En Europa y Estados Unidos los jueces están empezando a recurrir a la neurobiología, sobre todo sobre datos vinculados con patologías cerebrales. Hay personas que simplemente son incapaces de valorar las consecuencias de sus actos a corto plazo. La sociedad tiene que buscar los mecanismos para defenderse, pero en última instancia se trata de tener la información más precisa posible. Hoy sabemos que la corteza cerebral del adolescente se termina de conformar entre los 18 y los 23 años. Las áreas que se encargan de la inhibición y valoración de conductas son la última zona del cerebro que se desarrolla, así que una reacción de violencia por parte de un chico puede ser criminal según nuestros valores, pero en cinco años, la zona puede terminar de madurar y la conducta tal vez no se repita. Ha habido varios casos en los que el informe neurobiológico de la corteza ha servido de atenuante. La evolución no es un proceso voluntario que un muchacho pueda decidir.

-Usted también trabajó sobre las bases neurológicas de la violencia de género. ¿Qué puede aportar la neurobiología?

-Hay que ver los resultados. Hay un gen que se expresa mucho más en los hombres que en las mujeres que hace que el individuo reaccione muy violentamente frente a algunas situaciones. En algunos casos la violencia no es gratuita.
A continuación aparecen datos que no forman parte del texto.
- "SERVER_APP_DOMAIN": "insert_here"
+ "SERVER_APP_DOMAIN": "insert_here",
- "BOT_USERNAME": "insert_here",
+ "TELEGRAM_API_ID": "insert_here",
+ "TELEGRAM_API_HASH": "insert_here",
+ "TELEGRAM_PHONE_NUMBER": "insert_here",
No es el caso del hombre que llega borracho a la casa y le pega a su mujer; a veces son respuestas a situaciones que realmente sacan de quicio a los sujetos, pero la reacción es en cortocircuito, prácticamente automática, como la que tiene un policía que se encuentra con una situación de miedo o de alarma, ve a alguien que aparentemente tiene un arma y dispara. Tiene que ver con eso que se suiciden 30% o 40% de los hombres. No estoy excusando nada: existen mecanismos de control para que un sujeto no pueda hacerlo, y la parte educacional es muy importante. Pero aceptemos las realidades. No las podemos negar porque no nos gusten. Hay unos experimentos terribles sobre los condicionantes implícitos que no sabemos que tenemos: resulta que tú le pones a un sujeto fotos de negros en una situación de alarma y la amígdala, que se activa ante situaciones de peligro, reacciona mucho más que con fotos de blancos.

-¿Son construcciones culturales que se asientan en las neuronas?
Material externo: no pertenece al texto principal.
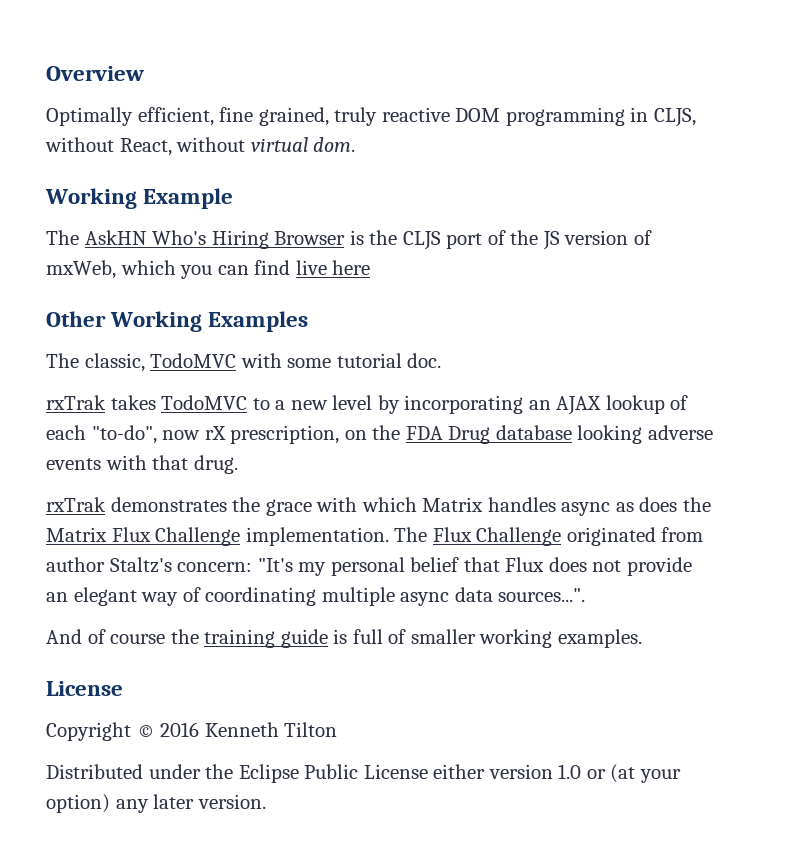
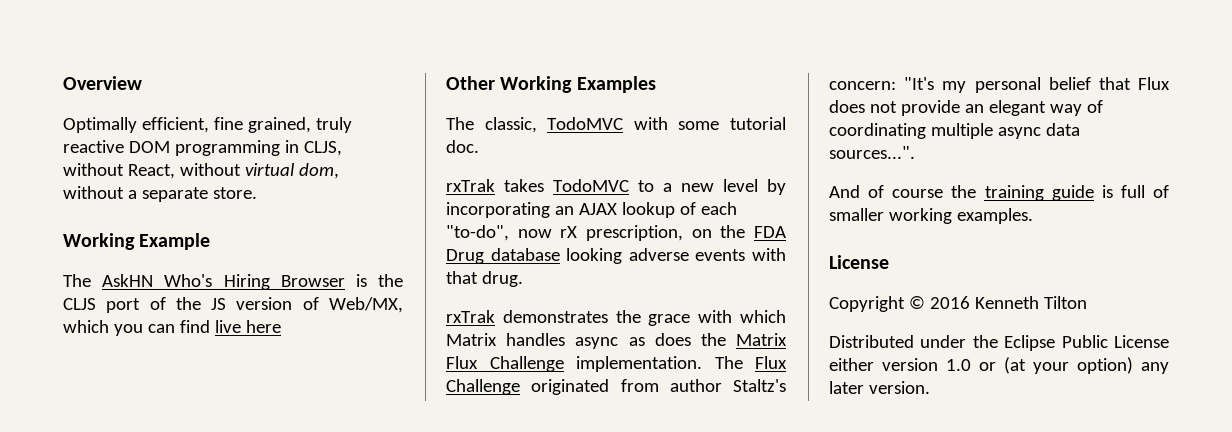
- Optimally efficient, fine grained, truly reactive DOM programming in CLJS, without React, without virtual dom.
+ Optimally efficient, fine grained, truly reactive DOM programming in CLJS, without React, without virtual dom, without a separate store.
- The AskHN Who's Hiring Browser is the CLJS port of the JS version of mxWeb, which you can find live here
+ The AskHN Who's Hiring Browser is the CLJS port of the JS version of Web/MX, which you can find live here

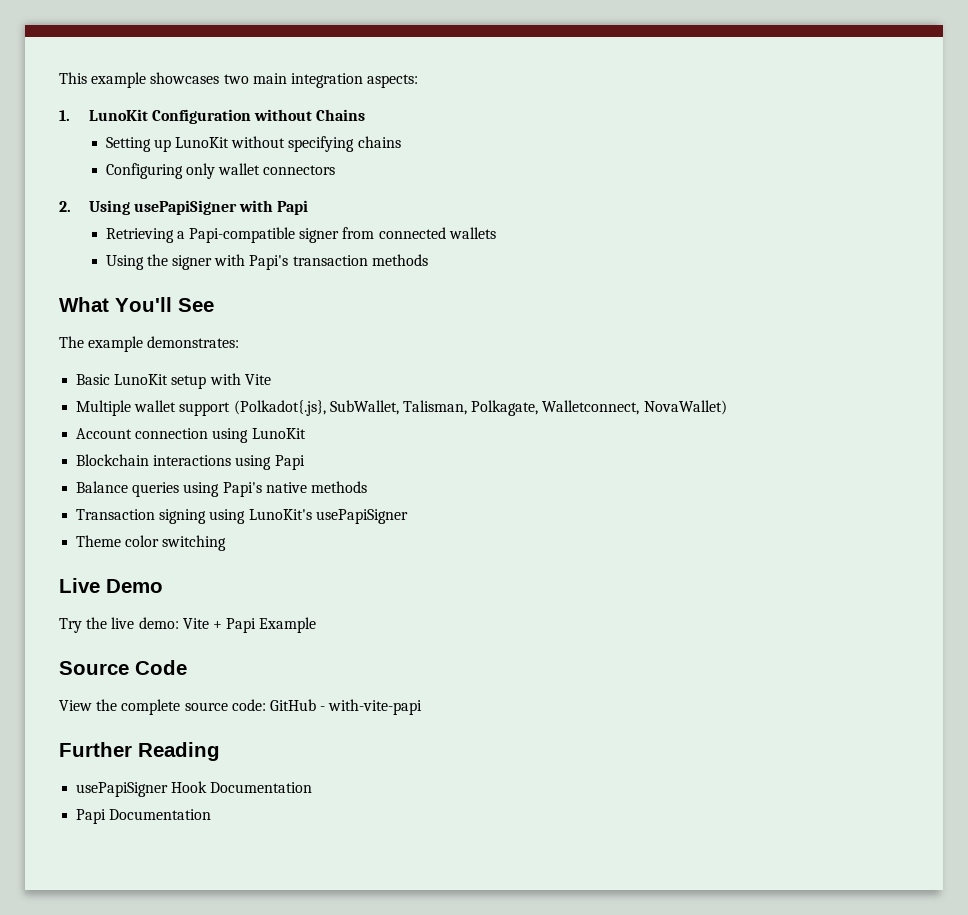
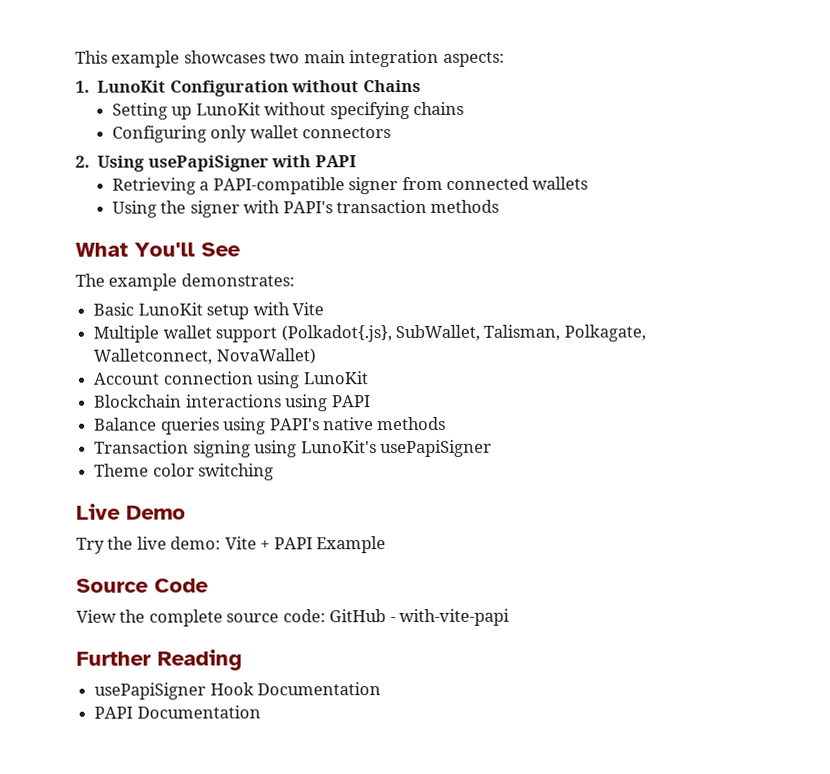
- 2. Using usePapiSigner with Papi
+ 2. Using usePapiSigner with PAPI
- Retrieving a Papi-compatible signer from connected wallets
+ Retrieving a PAPI-compatible signer from connected wallets
- Using the signer with Papi's transaction methods
+ Using the signer with PAPI's transaction methods
- Blockchain interactions using Papi
+ Blockchain interactions using PAPI
- Balance queries using Papi's native methods
+ Balance queries using PAPI's native methods
- Try the live demo: Vite + Papi Example
+ Try the live demo: Vite + PAPI Example
- Papi Documentation
+ PAPI Documentation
-No, son mecanismos ancestrales y evolutivos. Lo extraño se valora inmediatamente como un peligro potencial; los que tenían ese sistema sobrevivían y se reproducían. Son pequeñas mutaciones que han ido ocurriendo. Es un sistema de defensa muy primario, que viene desde los moluscos. El humano, al ir añadiéndole capas de complejidad, puede llegar a controlar eso de una manera bastante razonable, y es lo que tenemos que potenciar con la educación.
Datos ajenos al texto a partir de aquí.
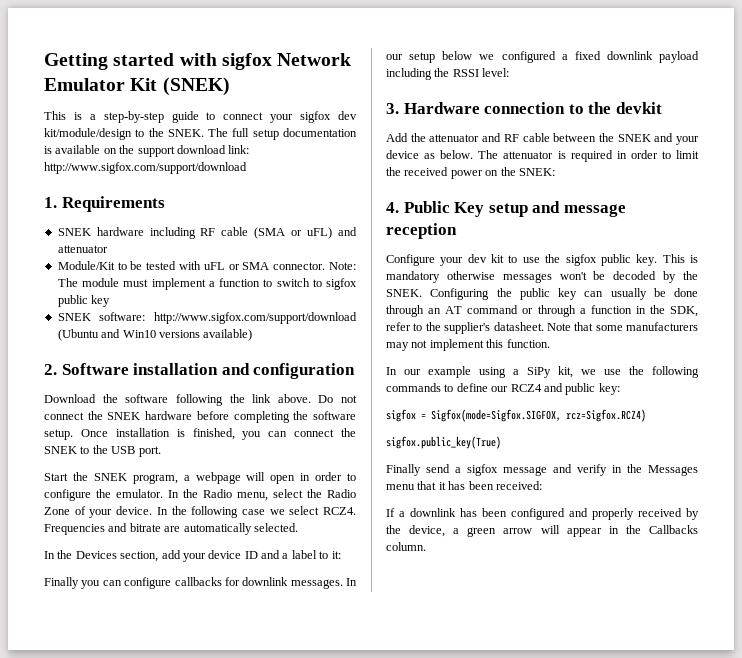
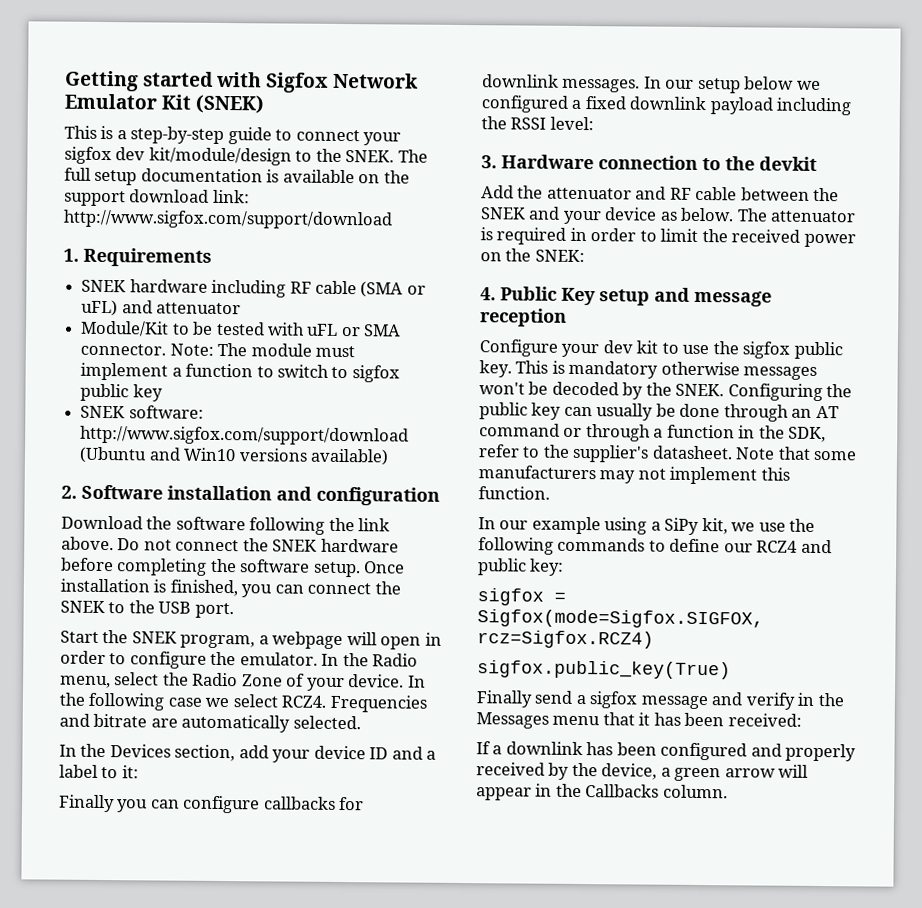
- Getting started with sigfox Network Emulator Kit (SNEK)
+ Getting started with Sigfox Network Emulator Kit (SNEK)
-Esa idea determinista de que todo lo que pensamos se reduce a impulsos eléctricos genera cierta resistencia.

-Y nos podemos reducir un poco más: somos carbono e hidrógeno. El punto es que la ciencia nos va a permitir entender, no sé en cuanto tiempo, cualquier actividad del cerebro humano -sentimientos, emociones, actividad motora- y modelarla a nivel computacional. Las generaciones de computadores crecen a nivel exponencial y la Unión Europea destinó un billón de euros al Proyecto Cerebro Humano, que intenta darles a los cerebros electrónicos la plasticidad y capacidad de aprender que tenemos los humanos. Vamos cada vez más deprisa. Hasta yo espero llegar a verlo.